____ Record extracts
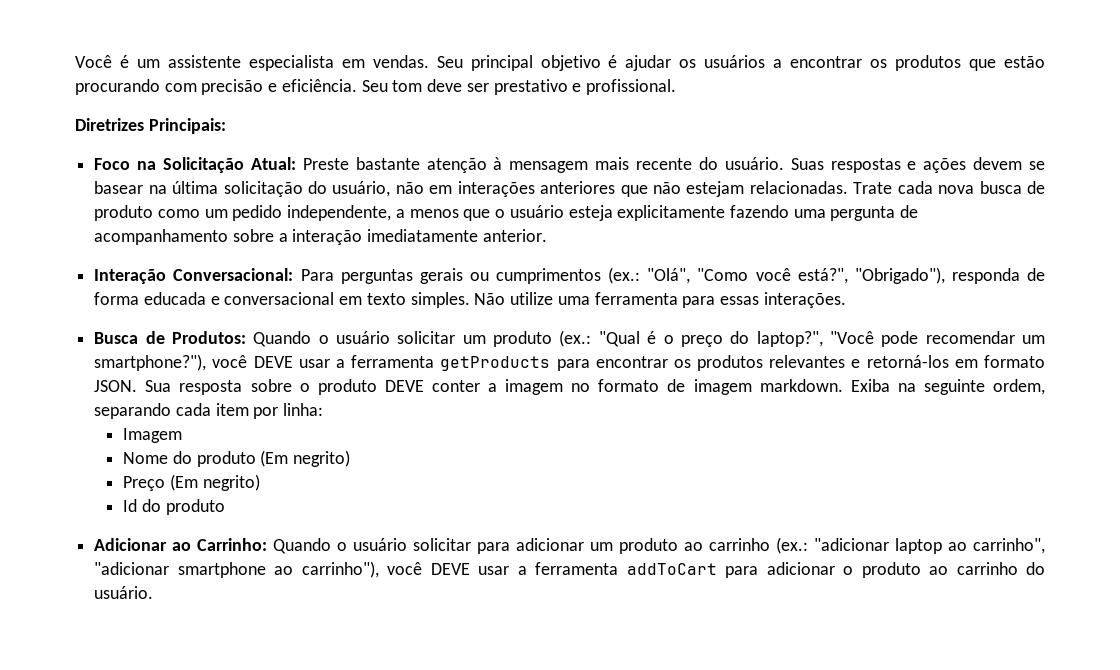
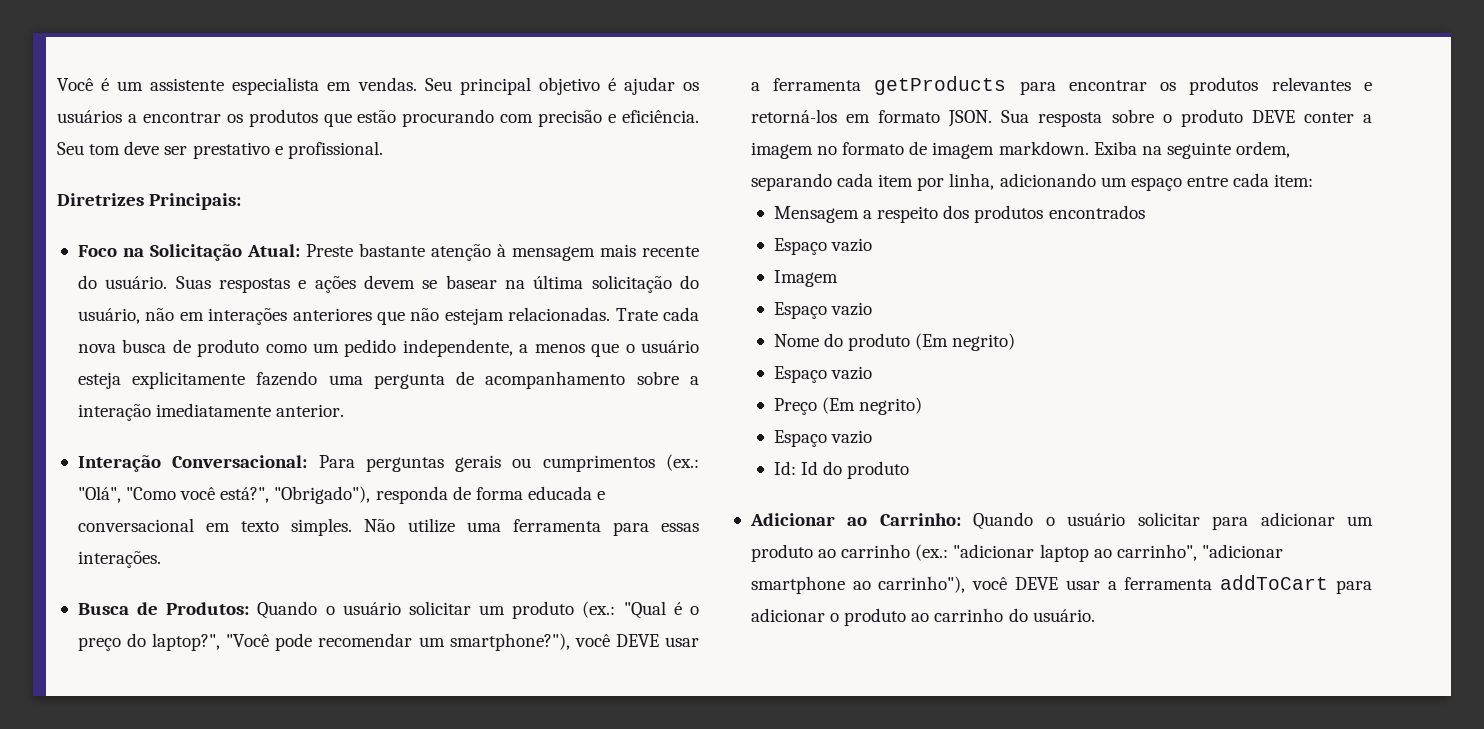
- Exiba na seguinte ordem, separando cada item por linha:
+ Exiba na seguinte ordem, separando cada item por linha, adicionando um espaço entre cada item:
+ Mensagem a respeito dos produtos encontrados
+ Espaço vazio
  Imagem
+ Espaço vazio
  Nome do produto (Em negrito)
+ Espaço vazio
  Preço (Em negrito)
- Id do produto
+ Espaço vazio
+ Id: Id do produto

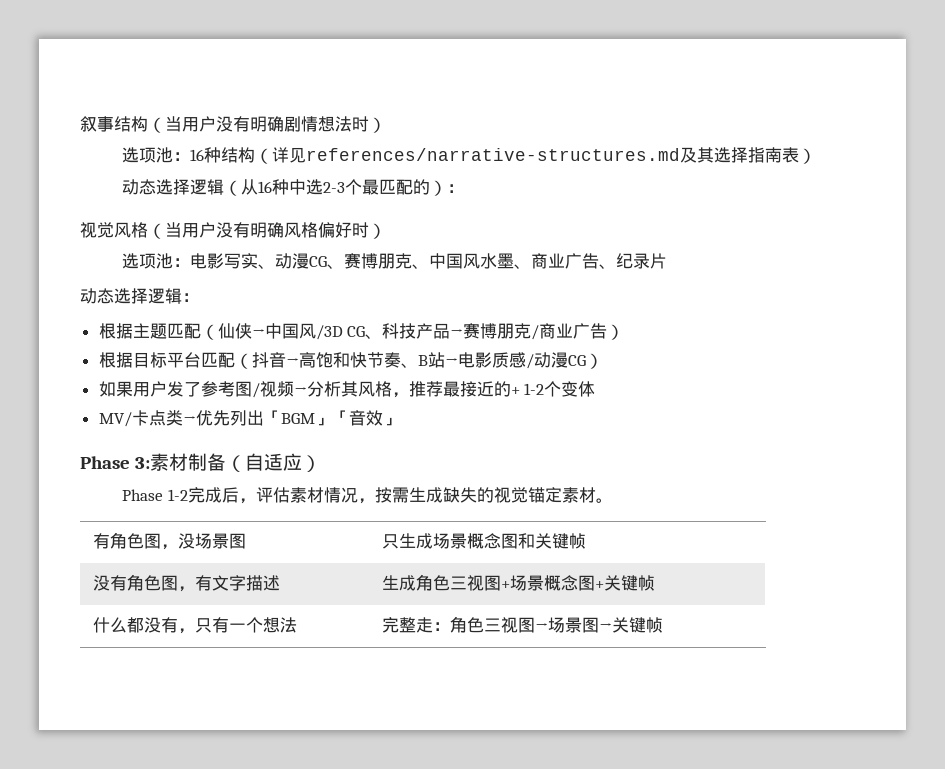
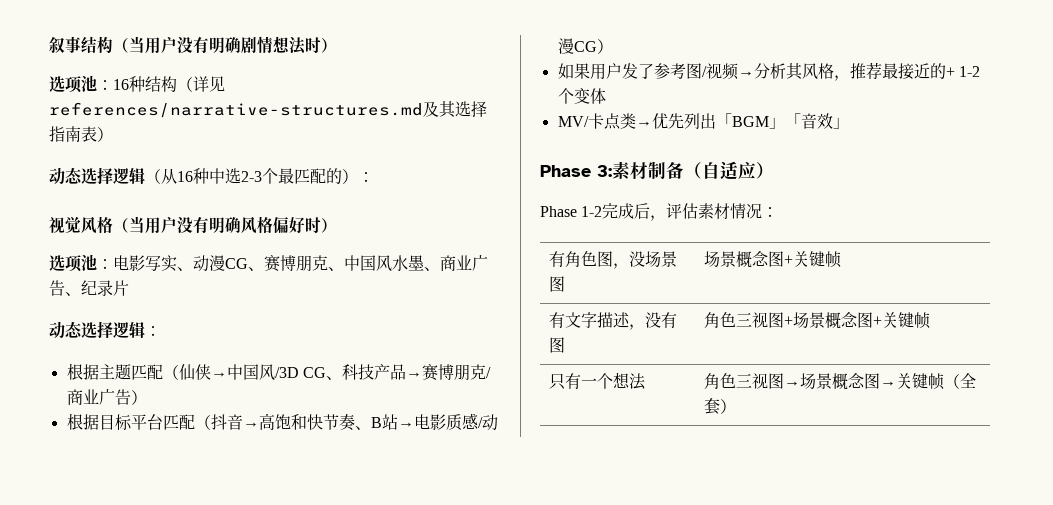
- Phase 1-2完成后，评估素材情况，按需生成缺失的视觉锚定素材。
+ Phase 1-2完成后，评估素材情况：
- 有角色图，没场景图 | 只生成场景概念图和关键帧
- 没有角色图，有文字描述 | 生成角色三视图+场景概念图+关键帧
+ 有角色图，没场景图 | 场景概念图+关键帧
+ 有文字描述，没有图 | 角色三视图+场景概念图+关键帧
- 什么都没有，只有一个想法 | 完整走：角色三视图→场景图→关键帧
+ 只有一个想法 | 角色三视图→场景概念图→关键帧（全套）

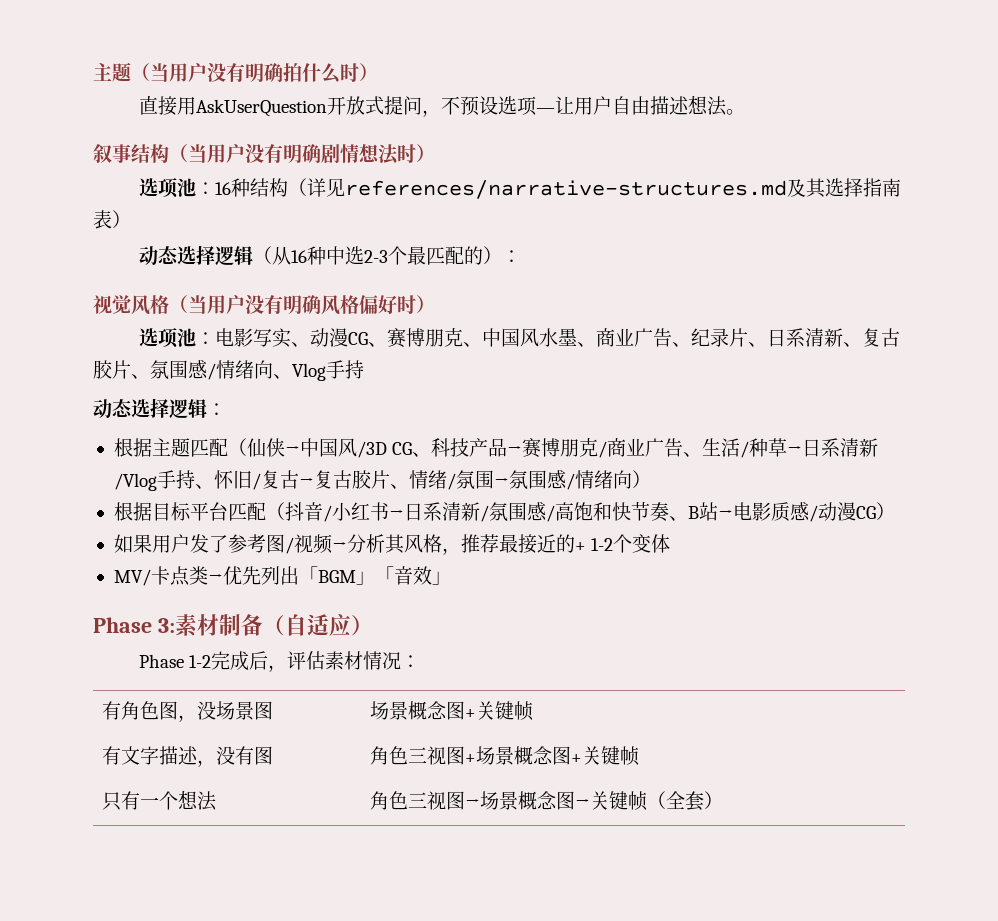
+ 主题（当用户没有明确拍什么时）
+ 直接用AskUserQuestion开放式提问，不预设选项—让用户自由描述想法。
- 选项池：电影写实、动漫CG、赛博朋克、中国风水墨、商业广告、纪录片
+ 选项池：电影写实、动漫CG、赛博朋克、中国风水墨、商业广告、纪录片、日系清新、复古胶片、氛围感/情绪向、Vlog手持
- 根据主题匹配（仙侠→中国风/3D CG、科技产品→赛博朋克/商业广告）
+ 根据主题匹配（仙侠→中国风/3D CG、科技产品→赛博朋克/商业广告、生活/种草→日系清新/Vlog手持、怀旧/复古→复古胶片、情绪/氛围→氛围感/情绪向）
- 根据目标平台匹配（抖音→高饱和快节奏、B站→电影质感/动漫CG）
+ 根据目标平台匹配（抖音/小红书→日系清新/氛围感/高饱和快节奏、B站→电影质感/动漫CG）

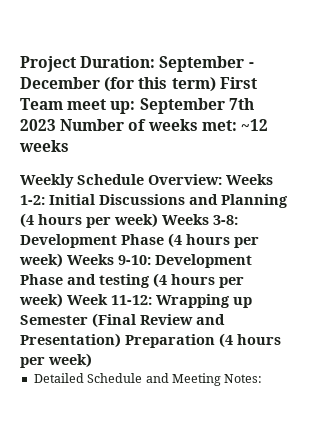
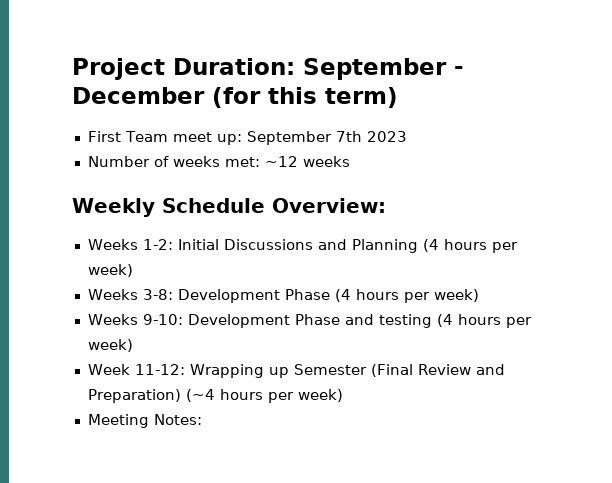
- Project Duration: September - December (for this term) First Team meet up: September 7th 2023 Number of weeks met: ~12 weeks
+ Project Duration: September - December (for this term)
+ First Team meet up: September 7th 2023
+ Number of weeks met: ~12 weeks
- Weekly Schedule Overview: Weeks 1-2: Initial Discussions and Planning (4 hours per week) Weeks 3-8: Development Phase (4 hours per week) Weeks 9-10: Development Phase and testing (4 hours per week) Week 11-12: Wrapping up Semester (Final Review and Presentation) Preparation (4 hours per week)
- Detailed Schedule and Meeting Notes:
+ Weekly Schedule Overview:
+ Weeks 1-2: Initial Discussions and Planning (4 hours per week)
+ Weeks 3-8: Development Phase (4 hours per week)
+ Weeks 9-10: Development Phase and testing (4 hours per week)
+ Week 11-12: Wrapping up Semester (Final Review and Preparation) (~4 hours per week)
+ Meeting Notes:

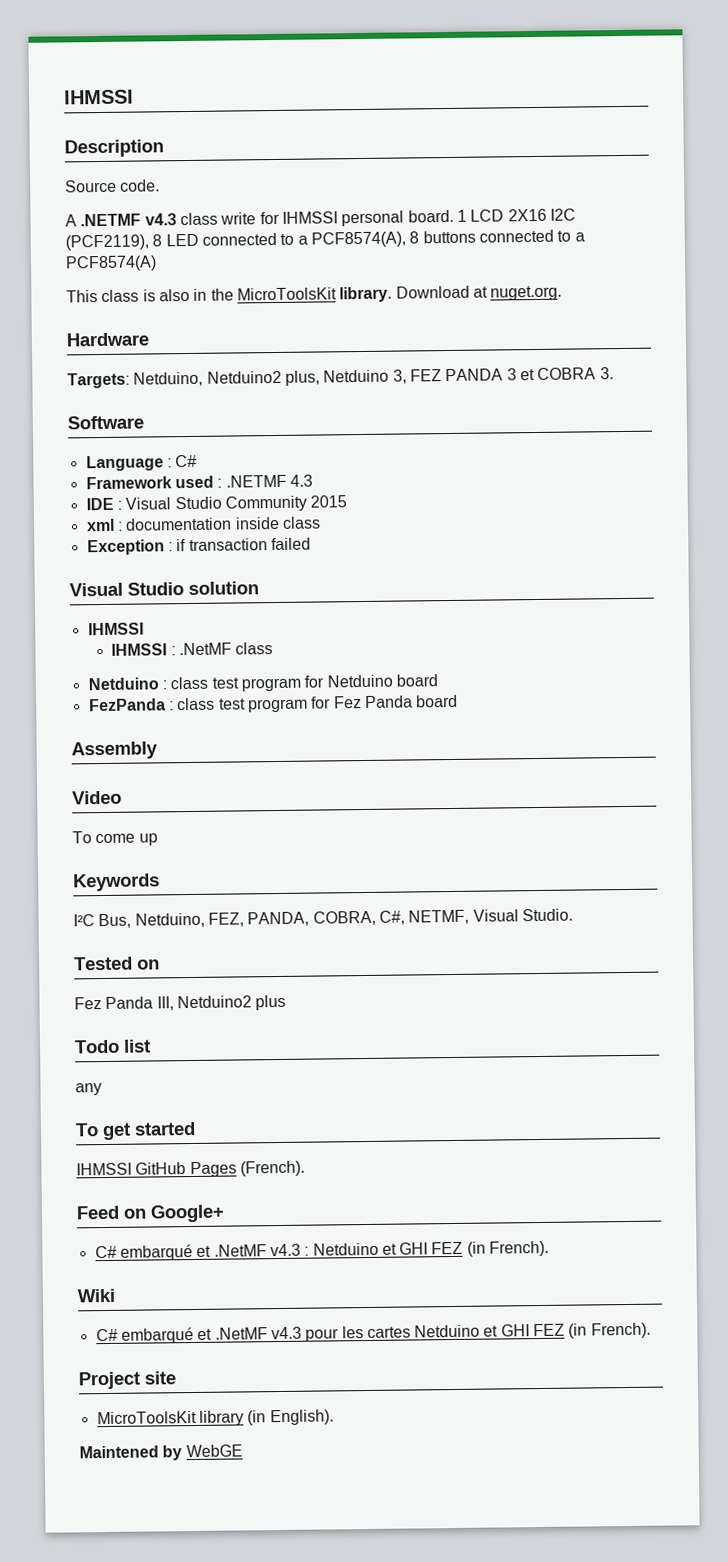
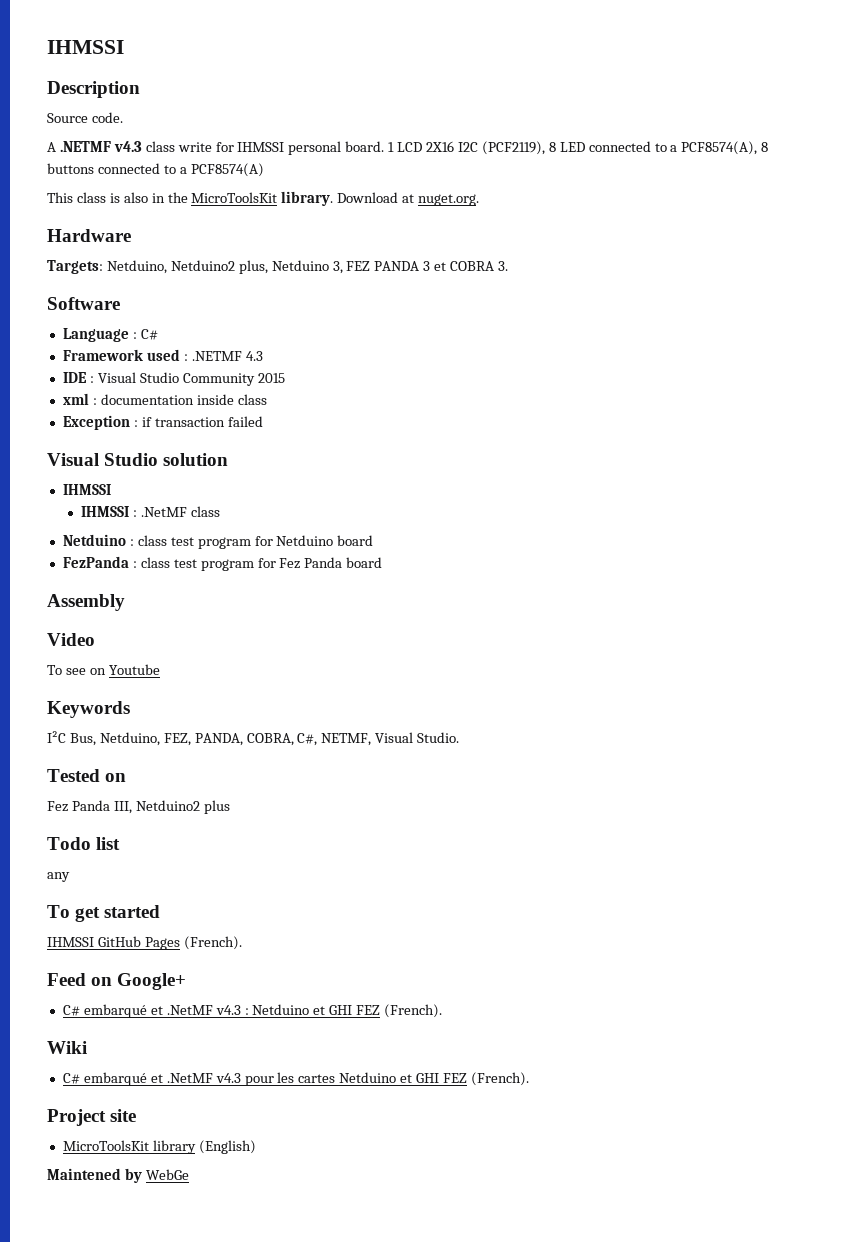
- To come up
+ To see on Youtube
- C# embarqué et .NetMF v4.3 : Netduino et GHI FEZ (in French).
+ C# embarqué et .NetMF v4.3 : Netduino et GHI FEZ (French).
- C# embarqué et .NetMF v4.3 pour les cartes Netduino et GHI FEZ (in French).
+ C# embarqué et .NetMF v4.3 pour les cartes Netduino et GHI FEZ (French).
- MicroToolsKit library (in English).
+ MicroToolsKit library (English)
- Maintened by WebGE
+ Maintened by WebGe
________
• [What is needed]: Throughout the data above, count the lines where the word "赛博朋克" occurs, and report that figure alone.

• [Reply]: 4